Résumé : Si Mikhaïl Kalachnikov avait inventé la yaourtière au lieu d'une mitraillette, le monde en aurait été différent.
Luc poursuivait son récit : « Le trafiquant Michel ne pouvait justifier sa fortune, il n'était qu'un modeste métayer. Comment expliquer qu'il avait économisé des millions amassés dans des lessiveuses. Leur contenu fut retrouvé dans des fossés, un peu partout dans le canton. Lorsque les affaires se tassèrent le collabo Gaston revint, mine de rien. Mais ces deux là passèrent leur vie à se détester, ils connaissaient leur secret mutuel.

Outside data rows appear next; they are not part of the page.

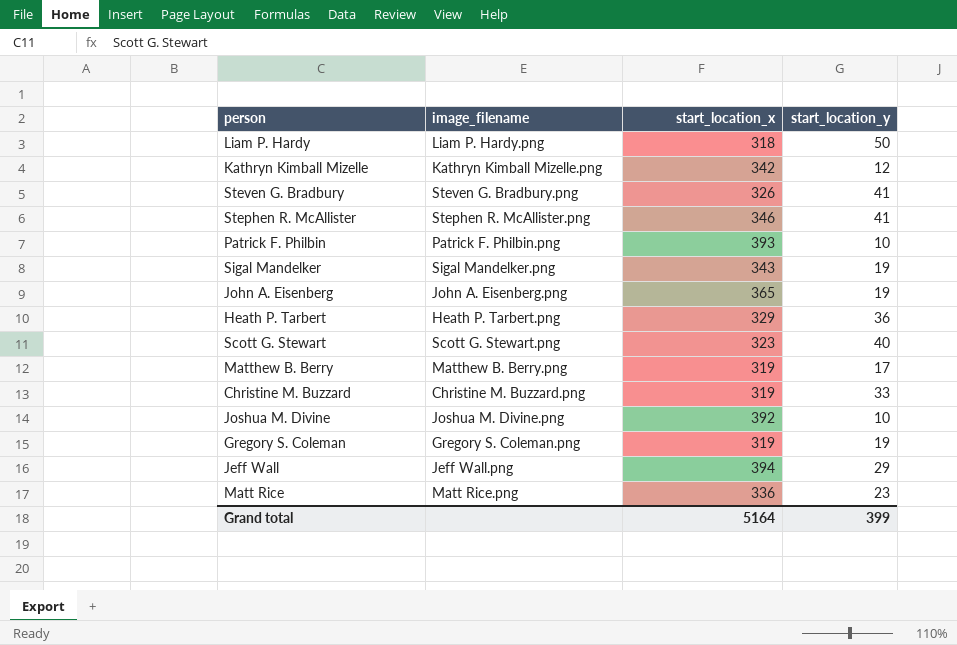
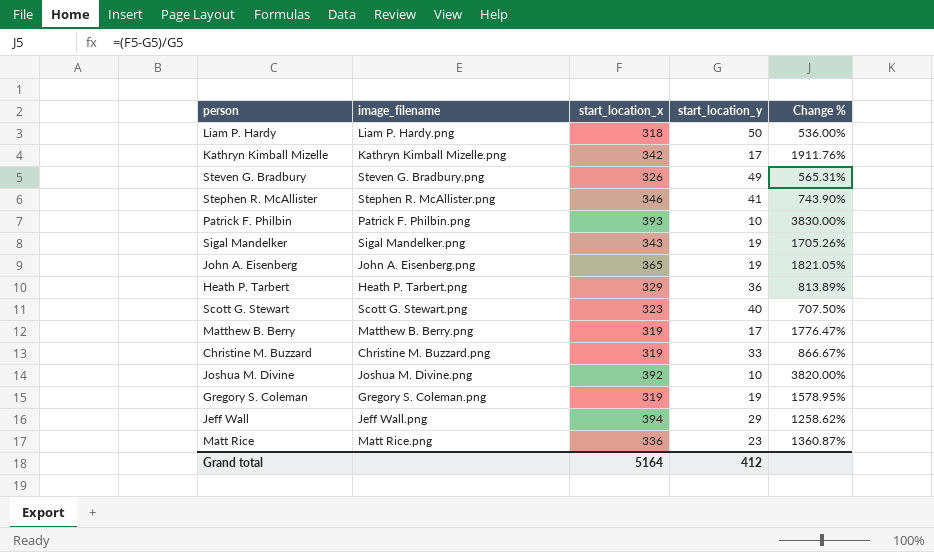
column Change % | formula: none -> ([start_location_x] - [start_location_y]) / [start_location_y]
Kathryn Kimball Mizelle | start_location_y: 12 -> 17
Steven G. Bradbury | start_location_y: 41 -> 49
Grand total | start_location_y: 399 -> 412

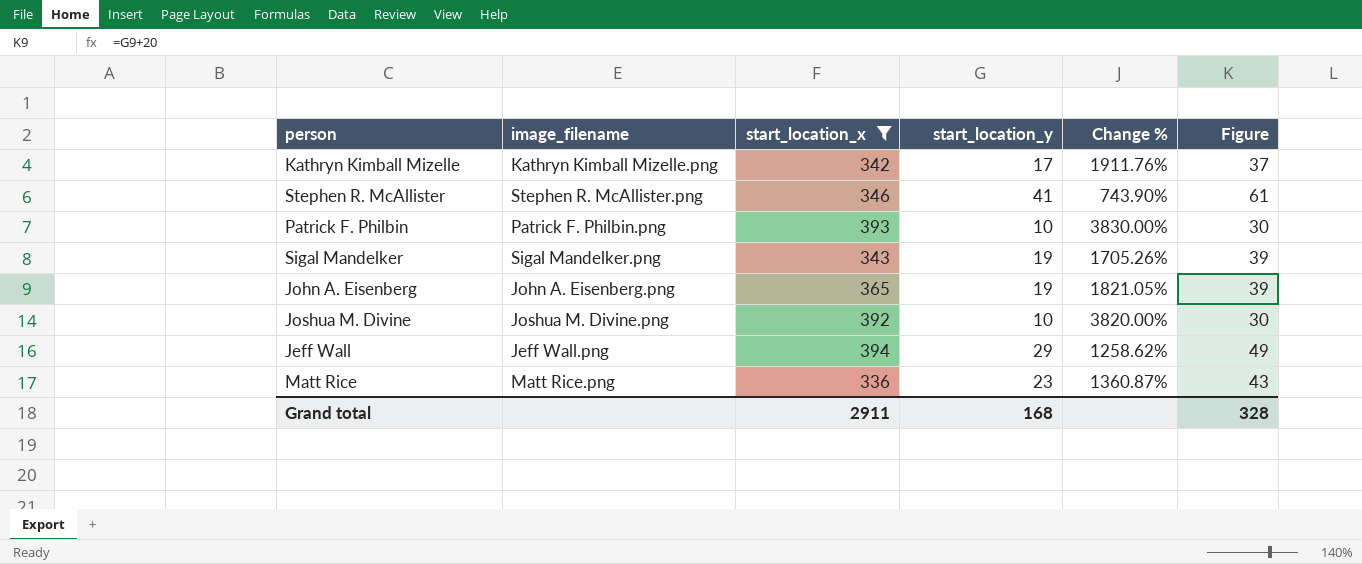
filter: none -> start_location_x >= 336
column Figure | formula: none -> [start_location_y] + 20
Grand total | start_location_x: 5164 -> 2911
Grand total | start_location_y: 412 -> 168

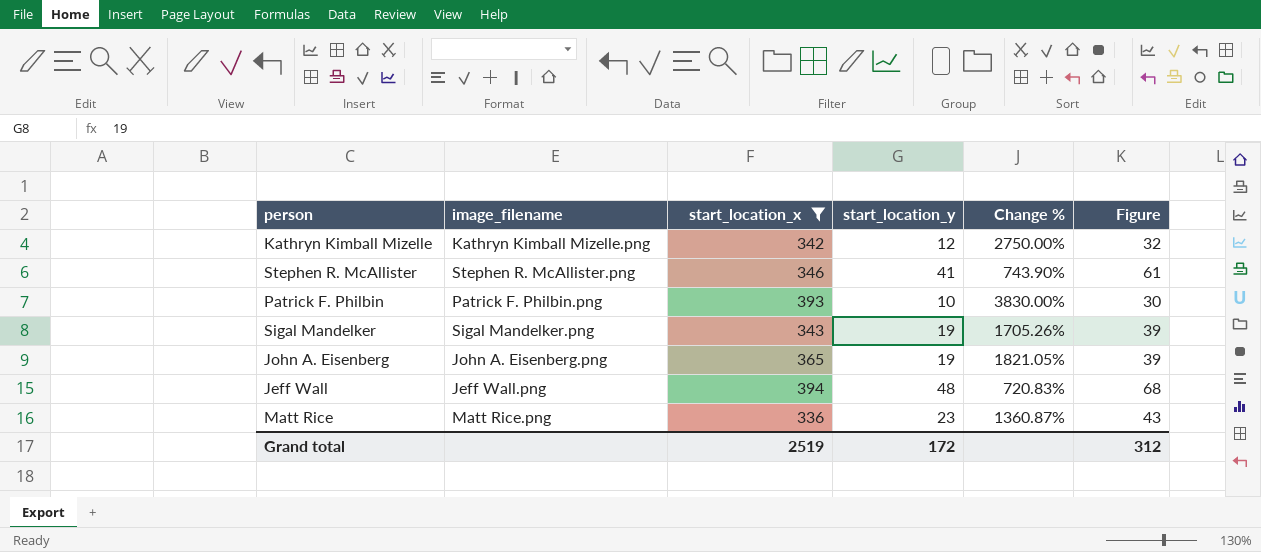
row Joshua M. Divine: Joshua M. Divine.png | 392 | 10 | 3820.00% | 30 -> none
Kathryn Kimball Mizelle | start_location_y: 17 -> 12
Kathryn Kimball Mizelle | Change %: 1911.76% -> 2750.00%
Kathryn Kimball Mizelle | Figure: 37 -> 32
Jeff Wall | start_location_y: 29 -> 48
Jeff Wall | Change %: 1258.62% -> 720.83%
Jeff Wall | Figure: 49 -> 68
Grand total | start_location_x: 2911 -> 2519
Grand total | start_location_y: 168 -> 172
Grand total | Figure: 328 -> 312

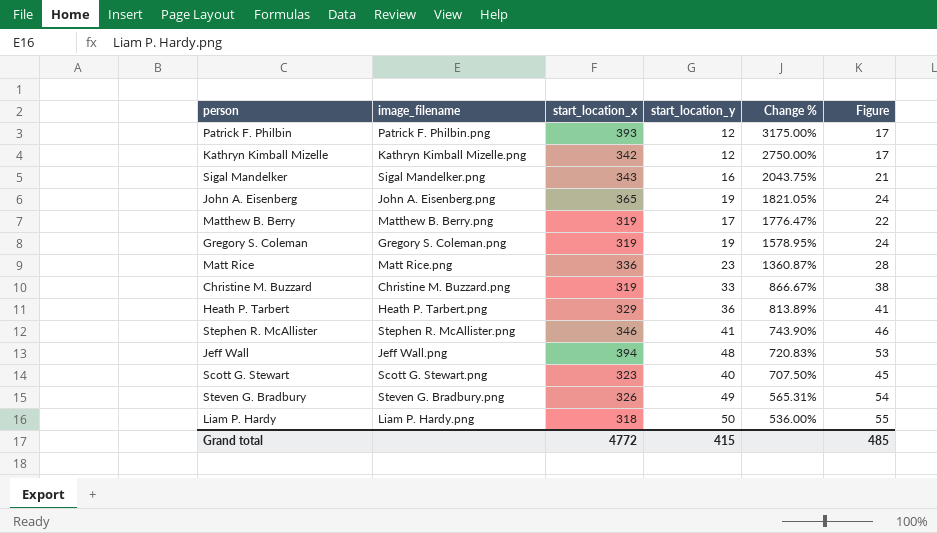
filter: start_location_x >= 336 -> none
row order: none -> Change % descending
column Figure | formula: [start_location_y] + 20 -> [start_location_y] + 5
Patrick F. Philbin | start_location_y: 10 -> 12
Patrick F. Philbin | Change %: 3830.00% -> 3175.00%
Sigal Mandelker | start_location_y: 19 -> 16
Sigal Mandelker | Change %: 1705.26% -> 2043.75%
Grand total | start_location_x: 2519 -> 4772
Grand total | start_location_y: 172 -> 415
Grand total | Figure: 312 -> 485

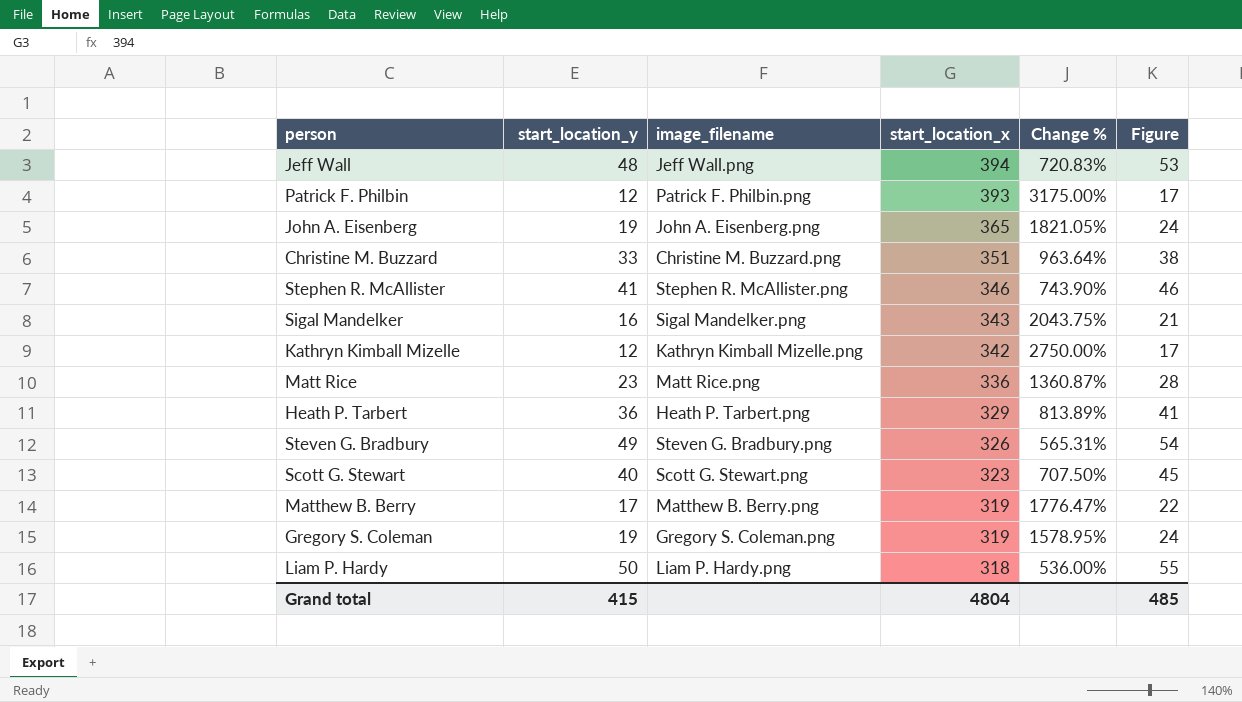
row order: Change % descending -> start_location_x descending
column start_location_y | position: 4 -> 2
Christine M. Buzzard | start_location_x: 319 -> 351
Christine M. Buzzard | Change %: 866.67% -> 963.64%
Grand total | start_location_x: 4772 -> 4804

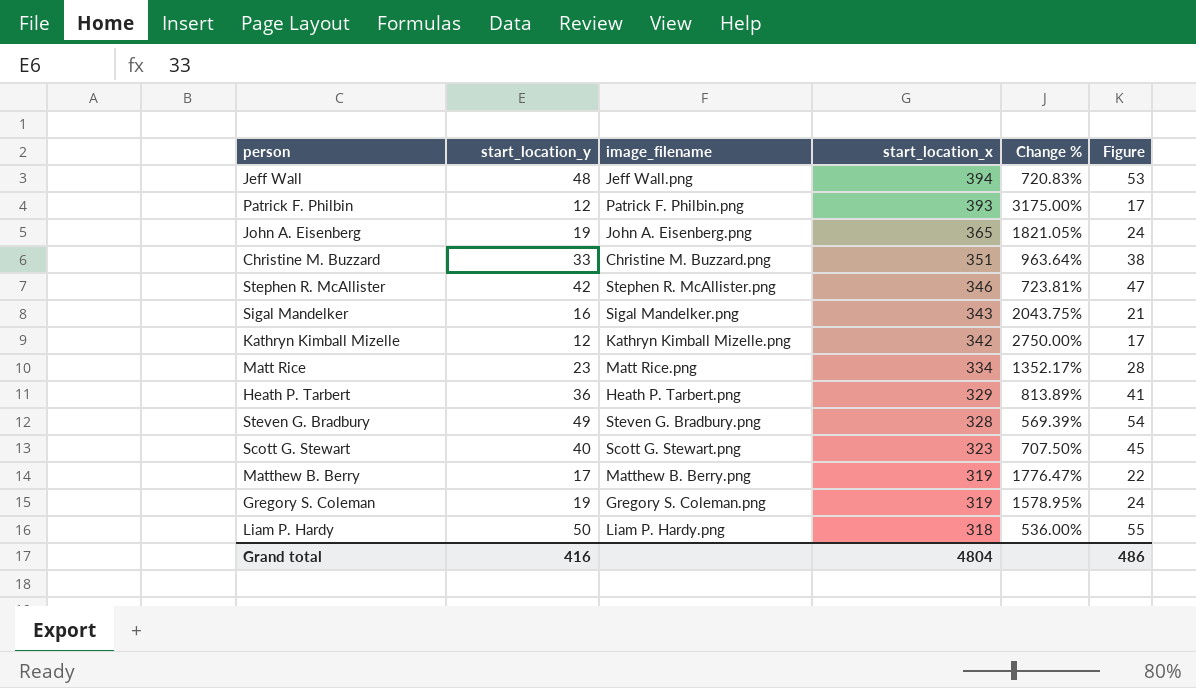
Stephen R. McAllister | start_location_y: 41 -> 42
Stephen R. McAllister | Change %: 743.90% -> 723.81%
Stephen R. McAllister | Figure: 46 -> 47
Matt Rice | start_location_x: 336 -> 334
Matt Rice | Change %: 1360.87% -> 1352.17%
Steven G. Bradbury | start_location_x: 326 -> 328
Steven G. Bradbury | Change %: 565.31% -> 569.39%
Grand total | start_location_y: 415 -> 416
Grand total | Figure: 485 -> 486

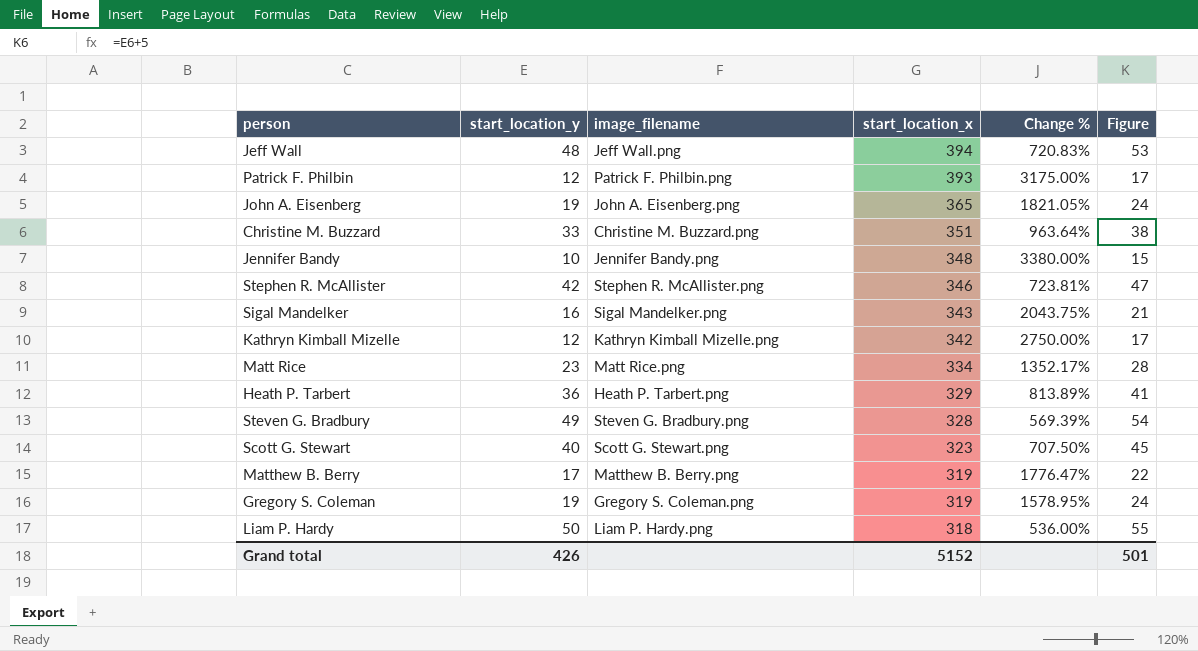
row Jennifer Bandy: none -> 10 | Jennifer Bandy.png | 348 | 3380.00% | 15
Grand total | start_location_y: 416 -> 426
Grand total | start_location_x: 4804 -> 5152
Grand total | Figure: 486 -> 501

Ils ne pouvaient le révéler sans risquer que l'autre ne dise tout. Il m'a été facile d'aller chez la victime, le vieux collabo, je me suis fait passer pour un vendeur de téléviseur. Il y avait un crucifix dans le salon. Je lui ai mis une balle dans la tête avec le vieux revolver d'un aïeul, j'ai accroché l'arme au tendeur fixé dans la cheminée. Et le reste s'est fait tout seul ! Oui…c'est vrai…j'ai avancé l'argent à ce jeune couple (des voisins) qui acheta la maison abandonnée, oui…c'est vrai…je leur ai conseillé un fumiste de qualité qui sache poser des inserts suédois, j'avoue, j'ai un peu forcé le destin. »

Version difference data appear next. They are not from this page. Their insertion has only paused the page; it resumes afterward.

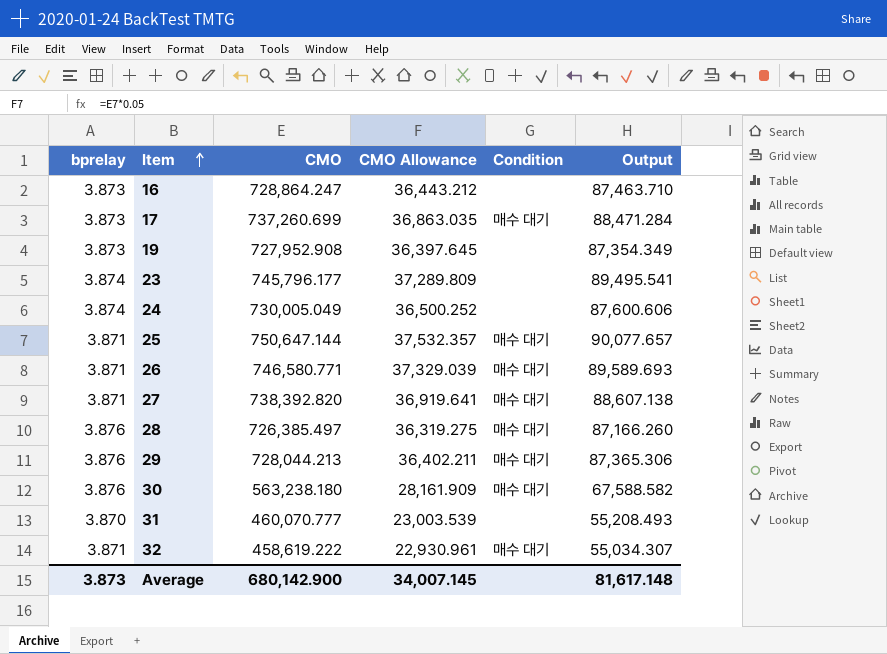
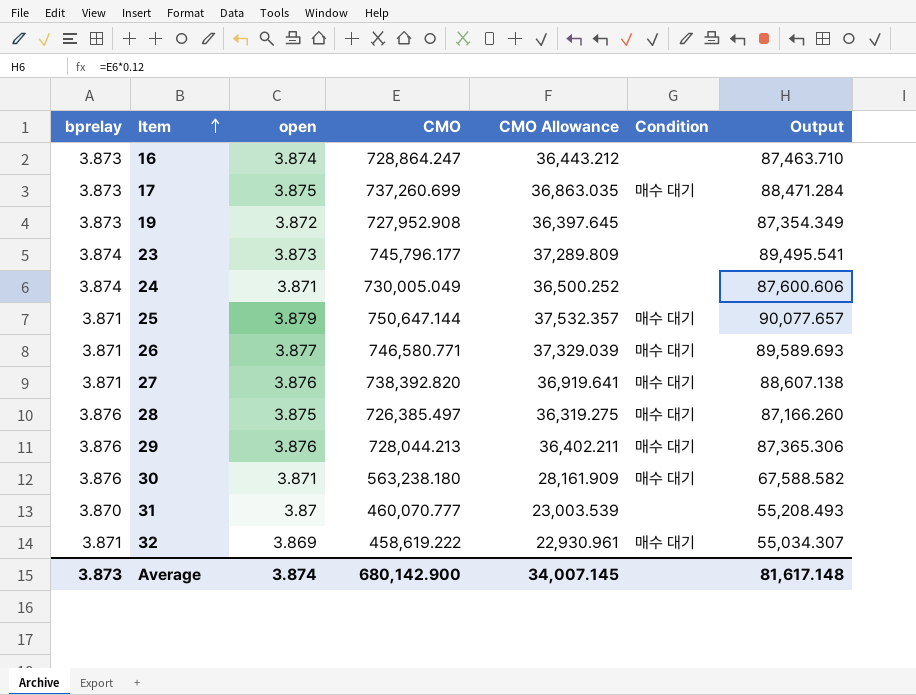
column open | position: none -> 3

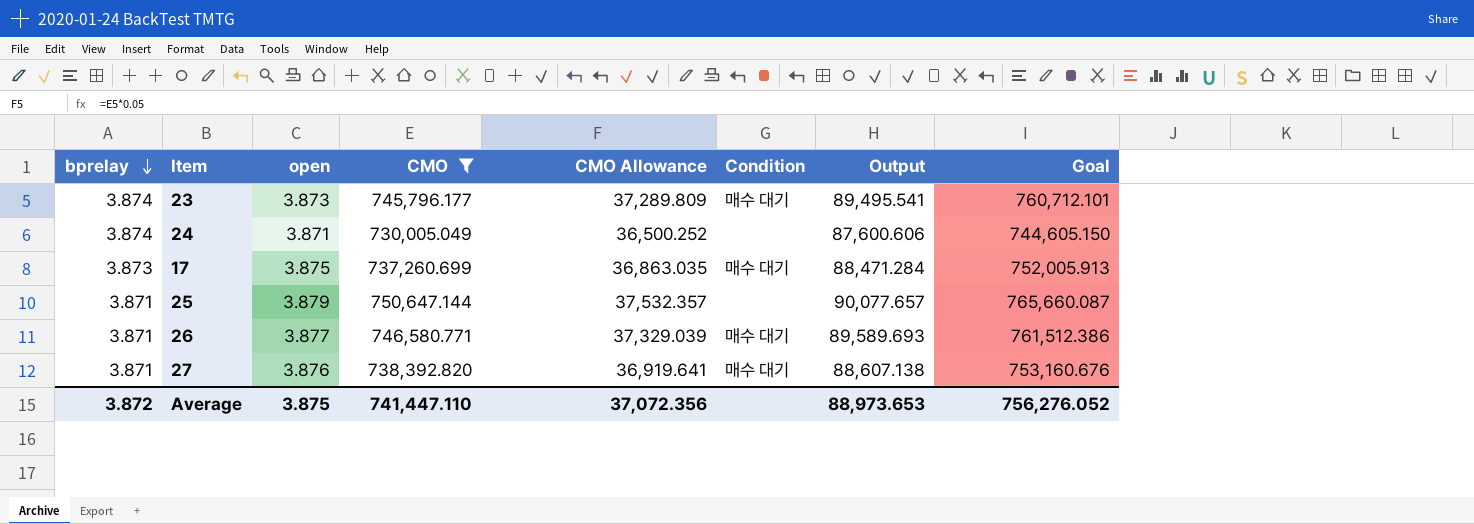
filter: none -> CMO >= 730,005.049
row order: Item ascending -> bprelay descending
column Goal | formula: none -> [CMO] * 1.02
23 | Condition: none -> 매수 대기
25 | Condition: 매수 대기 -> none
Average | bprelay: 3.873 -> 3.872
Average | open: 3.874 -> 3.875
Average | CMO: 680,142.900 -> 741,447.110
Average | CMO Allowance: 34,007.145 -> 37,072.356
Average | Output: 81,617.148 -> 88,973.653

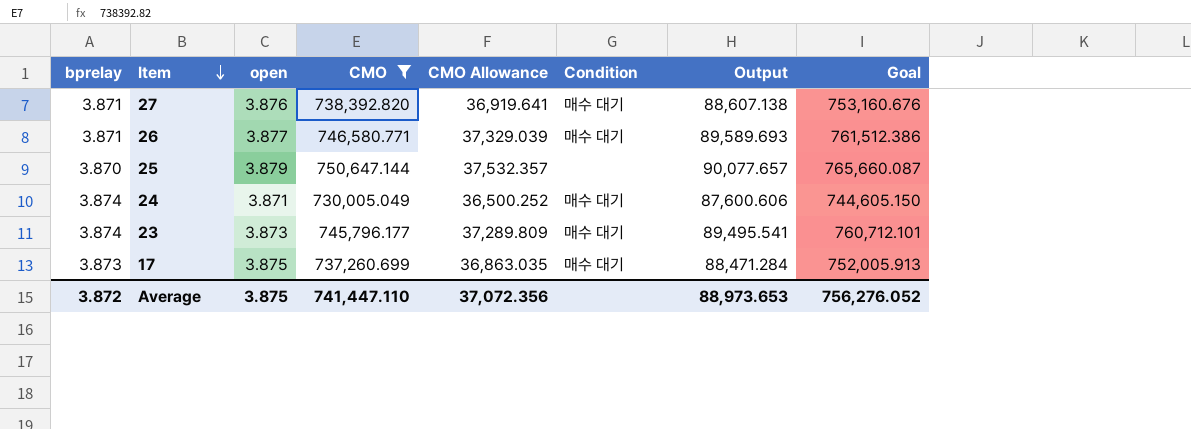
row order: bprelay descending -> Item descending
25 | bprelay: 3.871 -> 3.870
24 | Condition: none -> 매수 대기

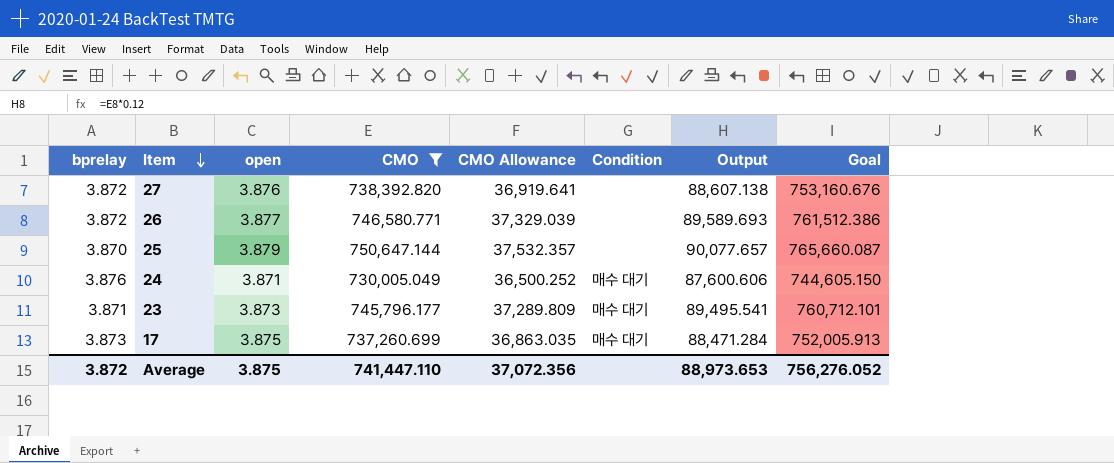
27 | bprelay: 3.871 -> 3.872
27 | Condition: 매수 대기 -> none
26 | bprelay: 3.871 -> 3.872
26 | Condition: 매수 대기 -> none
24 | bprelay: 3.874 -> 3.876
23 | bprelay: 3.874 -> 3.871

Marie concluait ainsi ce témoignage : « Nous étions tous épatés. Nous avons applaudi longuement Luc. Nous avons bu abondamment car la prouesse méritait bien des libations. Certes tout cela n'était pas moral … Mais ce monde n'avait-il pas été créé par Ialdabaôth le démiurge ? Ialdabaôth le créateur de ce monde qui n'avait aucun sens comme le disait Claude Simon prix Nobel de littérature ; orphelin de bonne heure, ami des anarchistes catalans, il fut épargné alors que son peloton de cavalerie entier avait été anéanti par la mitraille nazie en 1940, il avait dû sa survie à la perte d'un étrier, il chuta, échappant ainsi aux balles meurtrières, Claude Simon avait été sauvé par un appui qui s'était dérobé ! Nous nous sommes quittés tous les six en scandant cette phrase qui était désormais la notre : « Nous sommes au monde mais pas de ce monde ». En journaliste consciencieuse, j'ai écrit plusieurs articles sur ce fait divers, sans jamais dévoiler naturellement la prodigieuse vérité. »
Marie poursuivait : « d'ailleurs les faits divers qui avaient fait la fortune des quotidiens commençaient à être mal vus de la hiérarchie, laquelle issue d'écoles à cravate préférait l'art contemporain qui pointait le bout de son nez un peu partout et même dans ce coin perdu proche de Thouars, à Oiron. La première exposition d'art contemporain comportait un tas de terre. Le maire de la commune faillit s'étrangler le jour du vernissage, et menaça d'égorger le cantonnier qui avait laissé là un gros tas de gravats. Il se calma tout à fait quand ont lui signifia que c'était une œuvre d'art. Laquelle enchanta la femme du sous-préfet. On vit bien plus tard à Melle, dans le sud de ce charmant département des Deux-Sèvres, un tas de graviers signé de la veuve de John Lennon. Trop tard...Oiron avait déjà sévi avec trente ans d'avance ! Jean nous annonça qu'il allait, à son tour, passer à l'action. Et ce fut d'une manière toute aussi extravagante. »
Là s'achevait le texte de Marie, avec néanmoins ce codicille : « sous l'acacia à la 6-4-2 ». Un codicille pour Jean le notaire, cela s'imposait.